In space, the Dominators are convinced that Relnic and the U.P. officials are not interested in diplomacy and open fire on his ship. The attack is repelled by Mon-El, Ultra Boy, and Blok, but then Relnic's ship inexplicably begins to fire on them. On Earth, Universo — who has been posing as presidential aide Vid-Gupta — continues to manipulate Desai. Meanwhile, the Legionnaires on the work farm planet manage to counteract the chemicals which have kept the heroes under mental control. The heroes — which include Gas Girl (of the Heroes of Lallor) and Atmos — destroy the robotic machines which have helped to keep them imprisoned. Using their respective powers, they escape the planet, with the Legionnaires determined to locate their unknown jailer.

On Hykraius, Zymyr manages to capture Wildfire, Quislet, Tellus, and the White Witch. He then advises Universo, with whom he has been conspiring, that his plan to isolate "the most dangerous Legionnaires" off-planet is failing. (Note: Chameleon Boy theorized that Dream Girl, Saturn Girl, and Brainiac 5 were sent to the unknown planet because they were the "smartest Legionnaires". Dream Girl later reached a different conclusion, that they were the Legionnaires with the strongest willpower.) Universo is confident that he can handle any of them should they reach Earth. Meanwhile, Saturn Girl, Chameleon Boy, Dream Girl, and Brainiac 5 reach Naltor, Dream Girl's homeworld. The High Seer informs that Earth has disbanded the Legion and shut down almost all communication with other planets. The four Legionnaires attempt to return to Earth in disguise via mass transit, but Chameleon Boy is detected, and the group is forced to steal a cruiser. Upon reaching orbit over Earth, they are attacked by the Science Police, and the cruiser crashes. The Legionnaires realize that they are now outlaws on Earth. Remembering the last time that the entire Legion was turned into outlaws, the four of them finally deduce that the mastermind behind their current predicament is the same person who conquered Earth and disbanded the Legion once before: Universo. (Note: Years earlier, Universo enthralled and conquered the people of Earth while disguised as President Kandro Boltax. – Adventure Comics #359-360 (August–September 1967))

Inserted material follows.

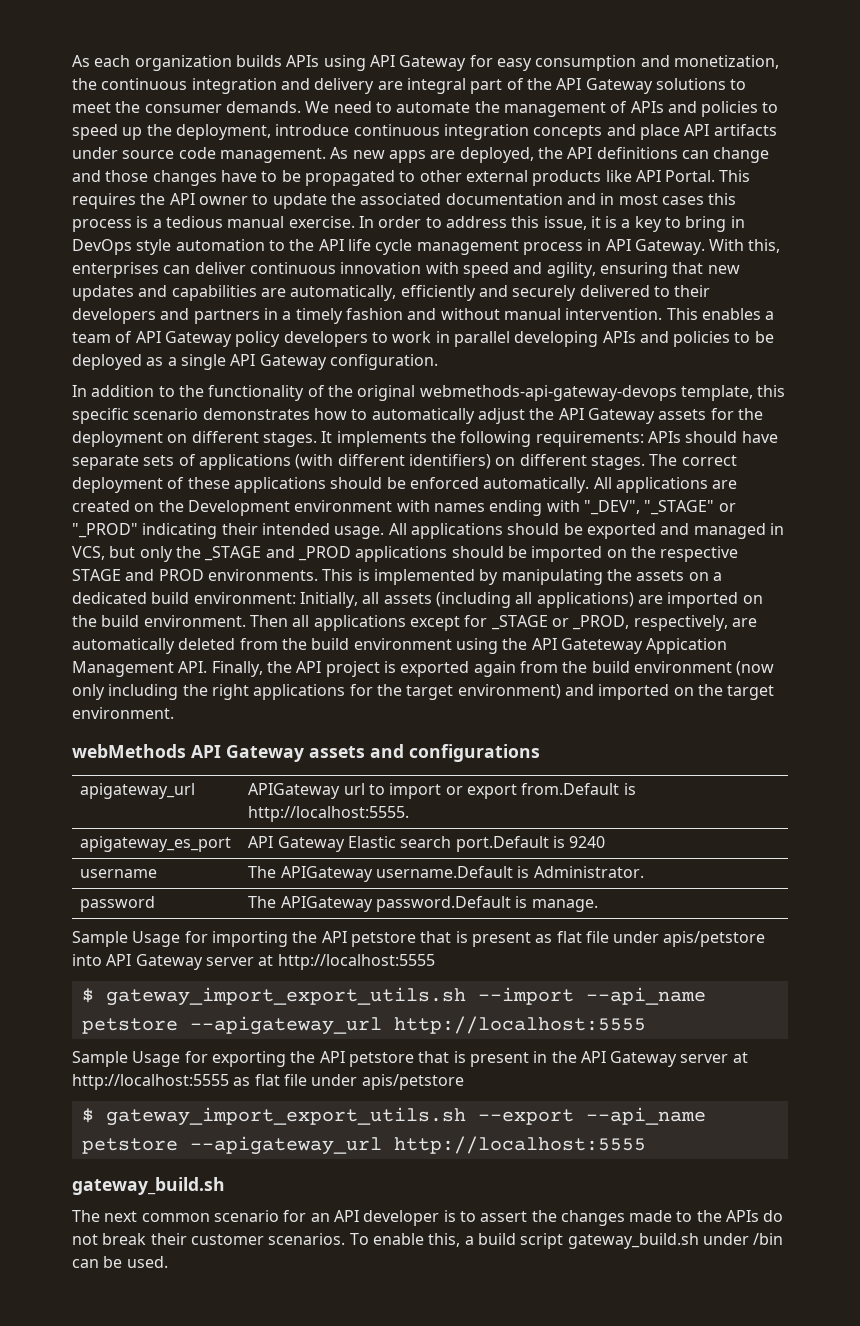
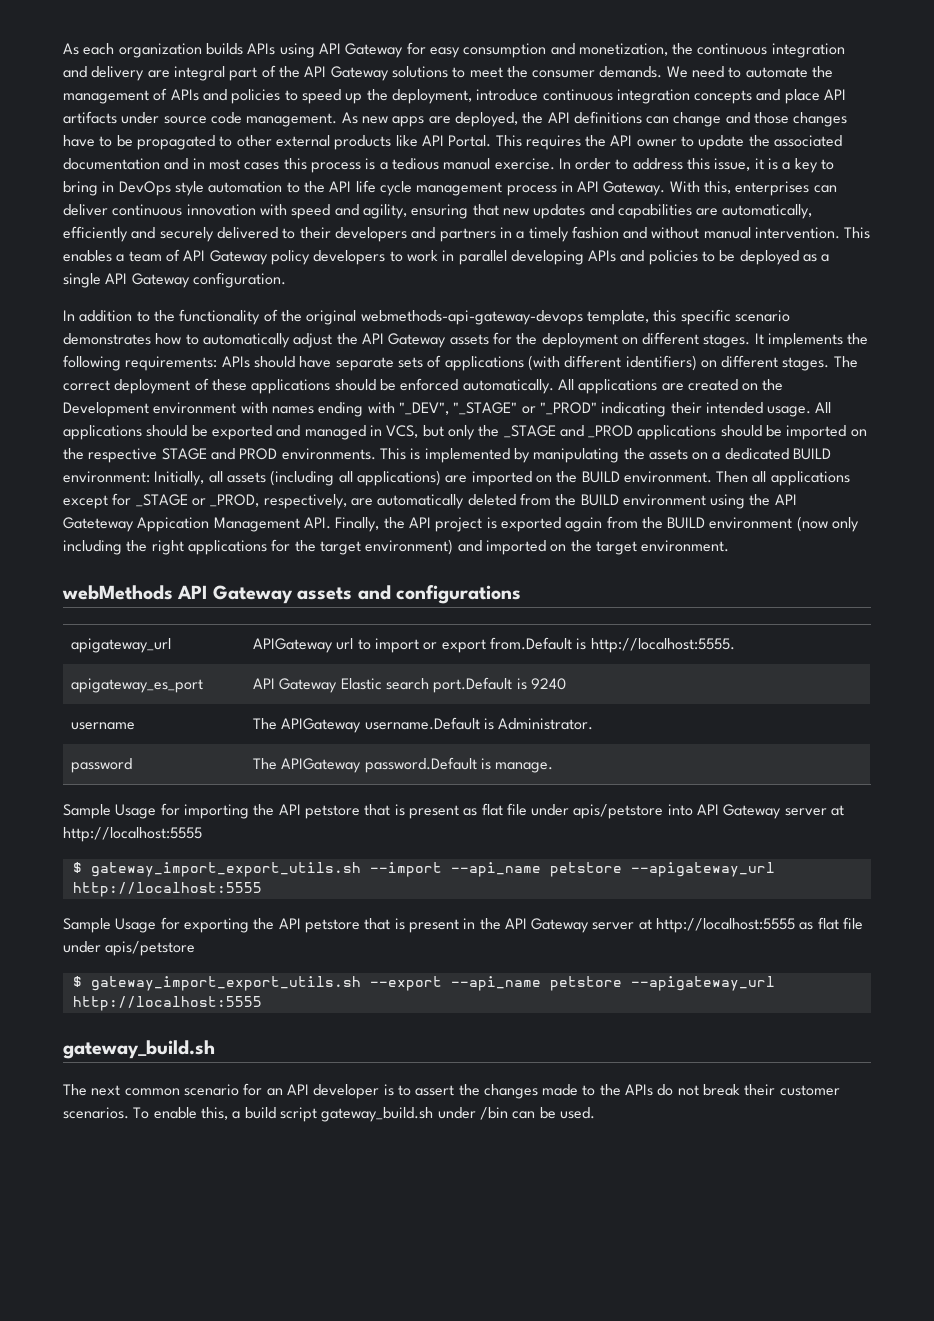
[151,592,190,604] build -> [793,448,832,460] BUILD
[101,615,140,627] build -> [581,471,620,483] BUILD
[311,638,350,650] build -> [580,494,619,506] BUILD
[591,661,630,673] build -> [667,517,706,529] BUILD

After probing the mind of a Science Police officer, the Legionnaires learn that Universo managed to put Earth's populace to sleep at once, making them susceptible to suggestion. Desai blamed the phenomenon on an alien sleeping plague and began instituting changes that eventually resulted in the Legion's disbanding and the isolation of Earth. Convinced that Desai is Universo, the Legionnaires storm the Presidential Palace in Metropolis. Upon finding him, they realize that he is a pawn and has been enthralled like the others. When a group of their hypnotized teammates attacks, Chameleon Boy, Dream Girl, and Brainiac 5 fend them off. Eventually, they are overwhelmed by their comrades' superior numbers and defeated. Meanwhile, Saturn Girl searches for Universo on her own. After consulting former President Marte Allon (Colossal Boy's mother), Saturn Girl correctly determines that Universo has been posing as Vid-Gupta. Although the villain is using Mon-El and Ultra Boy as his personal bodyguards, Saturn Girl can mentally overwhelm them - and eventually Universo as well. She seizes his hypnotic medallion, the key to freeing the others from his mental control. Later, Desai revokes all regulations and presidential edicts issued while under Universo's control. The Legion reforms and Saturn Girl returns to active duty.

==Post-Infinite Crisis==
In the aftermath of the Infinite Crisis miniseries, most of the Legion's original continuity has been restored. (Note: The restoration of the original continuity was confirmed in the "Lightning Saga" and "Superman and the Legion of Super-Heroes" story arcs.)